In the early stages of intrauterine development, the neural tube is a layer of process cells lying in the form of one layer, but in several rows. They are limited internally and externally by limiting membranes. On the inner surface (adjacent to the cavity of the neural tube), meduloblasts divide.

Subsequently the neural tube forms several layers . Among them are:

- Internal limiting membrane: separates the cavity of the neural tube from the cells;

- Ependymal layer(ventricular in the area of ​​the brain vesicles) is represented by blast precursor cells of macroglia;

- Subventricular zone(only in the anterior medullary vesicles), where neuroblast proliferation occurs;

- Mantle (cloak) layer, containing migrating and differentiating neuroblasts and glioblasts;

- Marginal layer(marginal veil) is formed by processes of glioblasts and neuroblasts. In it you can see the bodies of individual cells.

- External limiting membrane.

Differentons of nervous tissue of the central nervous system

1. Differenton of a neuron: meduloblast – neuroblast – young neuron – mature neuron.
   1. Astrocyte differential: meduloblast – spongioblast – astroblast – protoplasmic or fibrous astrocyte.
   2. Oligodendrocyte diferron: meduloblast - spongioblast - oligodendroblast - oligodendrocyte.
   3. Differenton of ependymal glia: meduloblast – ependymoblast – ependymocyte or tanycyte.
   4. Differenton of microglia: blood stem cell – semi-stem blood cell (CFU GEMM) – CFU GM – CFU M – monoblast – promonocyte – monocyte – resting microgliocyte – activated microgliocyte.
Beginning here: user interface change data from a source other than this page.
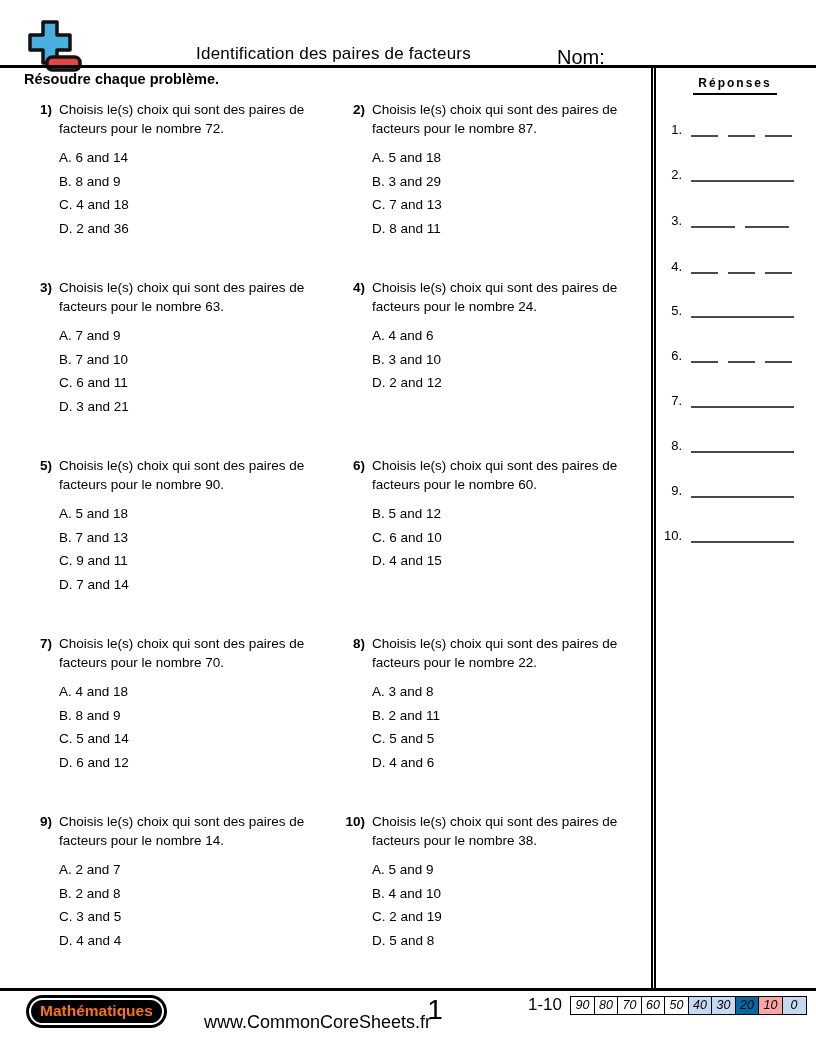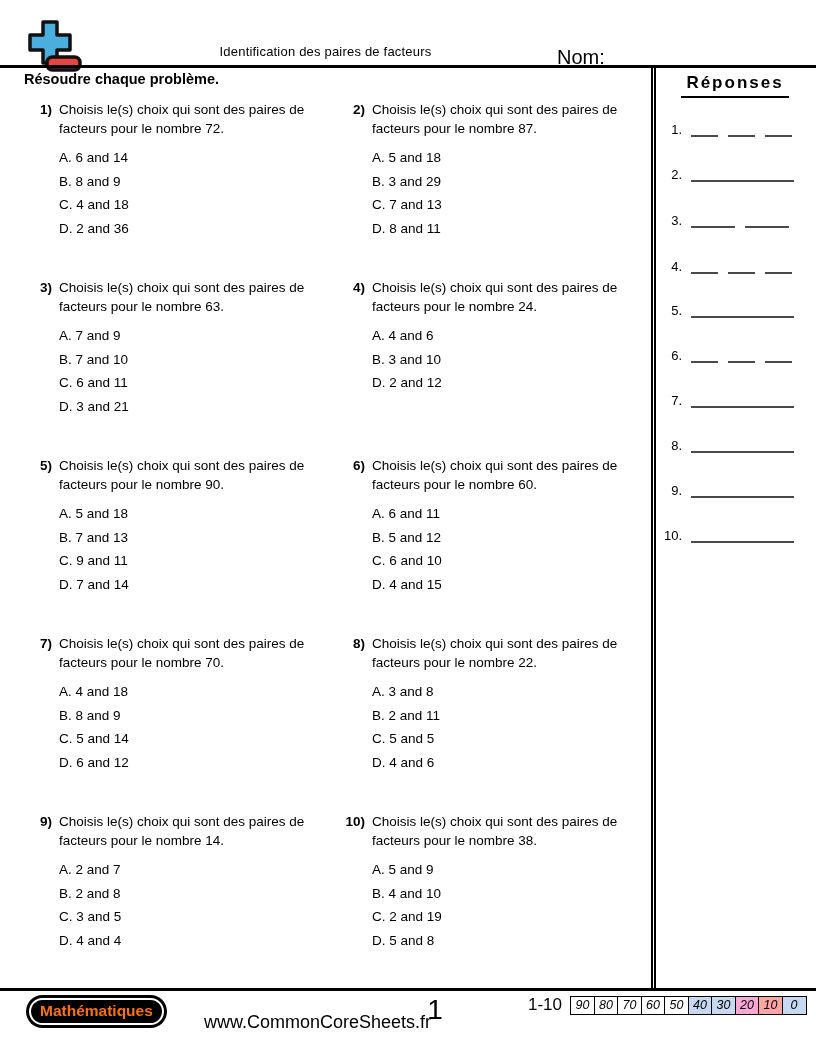"Identification des paires de facteurs" .title { font-size: 13px -> 17px; left: 0 -> 8px }
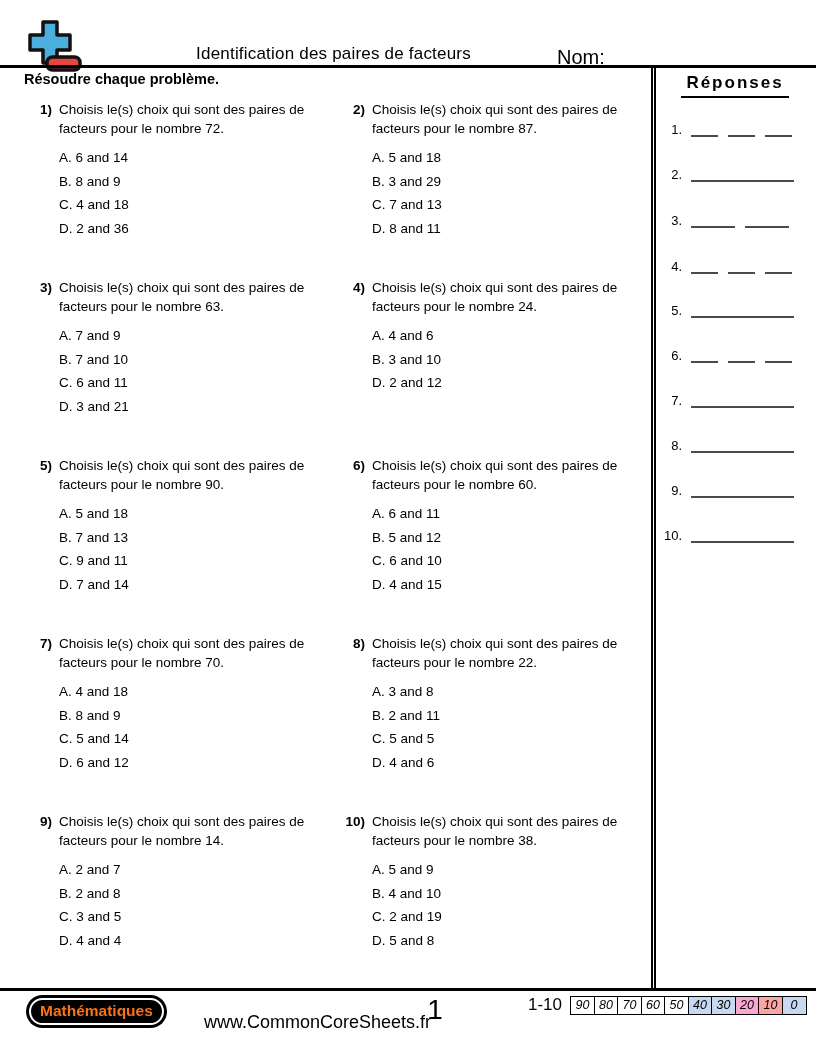"Réponses" .ans-heading { font-size: 17px -> 12px }
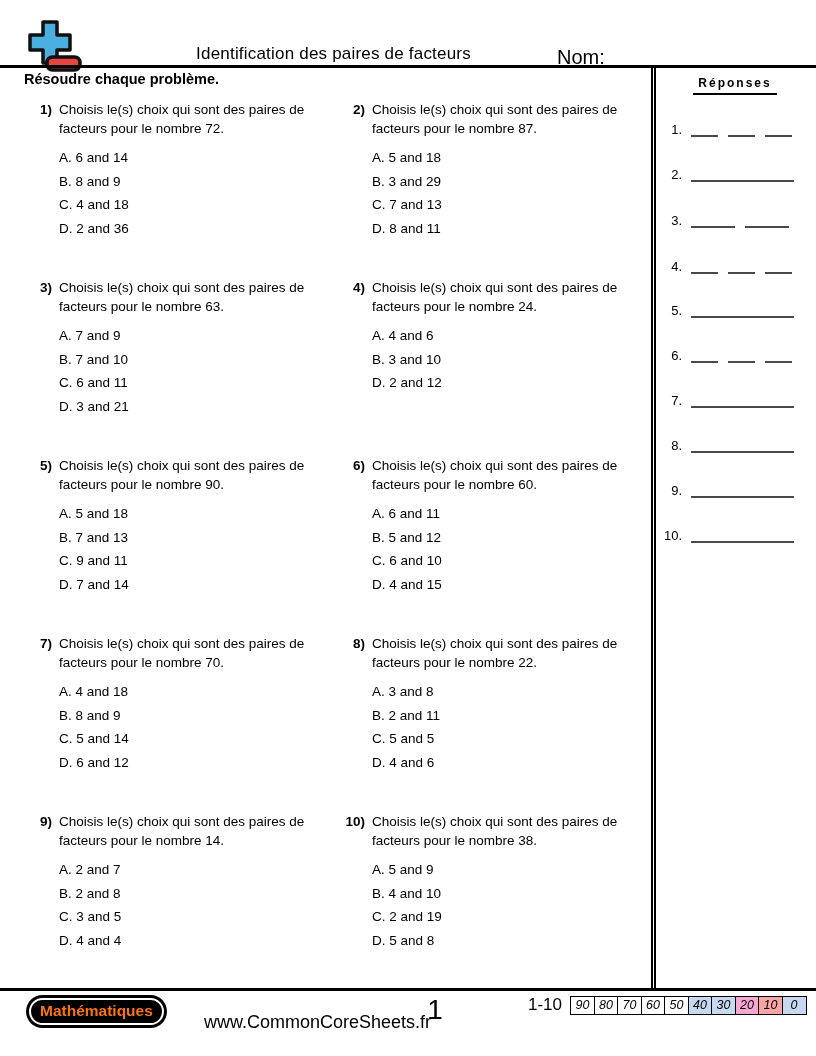"A. 6 and 11" div.choice { html: <div>A. 6 and 11</div> -> none }
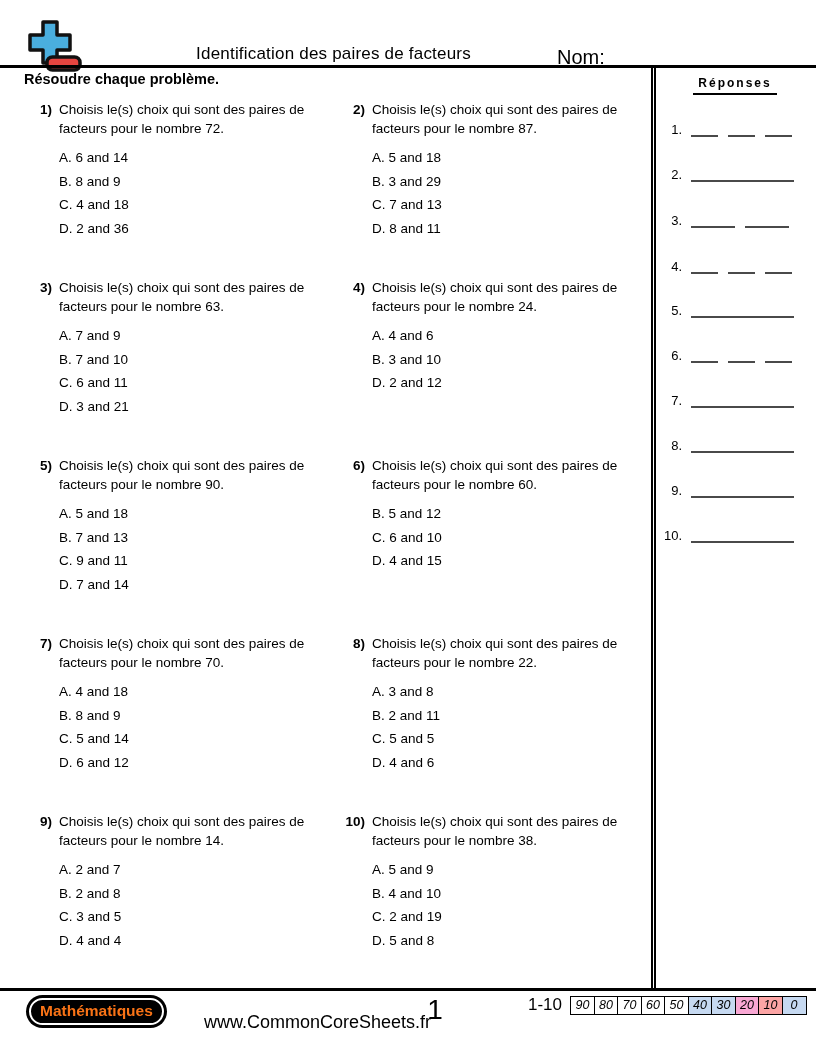"20" div.score-cell { background: #f9a8d4 -> #0369a1 }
Differentons of nervous tissue in the peripheral nervous system

1. Differenton of a neuron: ganglioblast – neuroblast – young neuron – mature neuron.

2. Lemmocyte differential: ganglioblast – glioblast – lemmocyte (Schwann cell).

Mechanisms of neurogenesis. During intrauterine development, neuroblasts migrate to the anatomical areas of the nerve centers. At the same time, they stop sharing. In the CNS, the migration of neuroblasts is controlled by adhesive intercellular interactions (with the help of cadherins and integrins of radial glia), signaling molecules of the intercellular substance (including fibronectins and laminins). After neuroblasts reach their permanent localization area, they begin to differentiate and form processes. The direction of growth of processes is also controlled by the mentioned adhesion molecules (cadherins, integrins, signaling molecules of the intercellular substance).

During intrauterine development and after birth, competitive interaction occurs between similar neurons of the nerve centers. In this case, nerve cells that do not have time to occupy the corresponding zone or form contacts undergo apoptosis. In early development, from a third to a half of nerve cells die.

In subsequent development, a glial environment is formed around the nerve cells and myelination of nerve fibers occurs. Nerve cells continue to form processes and synaptic contacts until puberty. Nervous tissue reaches its maximum development by the age of 25-30.

With age, the death of some nerve cells and compensatory hypertrophy of others is observed. Lipofuscin can accumulate in neurons. Areas with dead nerve cell bodies are replaced by glial scars formed by accumulations of hypertrophied astrocytes.

Dendrites are highly branched, forming a dendritic tree, and are usually shorter than the axon. From the dendrites, excitation is directed to the body of the nerve cell. They form postsynaptic structures that perceive excitation. There are many dendrites, but there may be only one. An axon is always present, one for each nerve cell. It does not branch or weakly branches in the terminal areas and ends with a synaptic bouton that transmits excitation to other cells (presynaptic zone). Neurons transmit excitation using specialized contacts (synapses). The substance that provides the transfer of excitation is called mediator. Each neuron usually contains one main transmitter.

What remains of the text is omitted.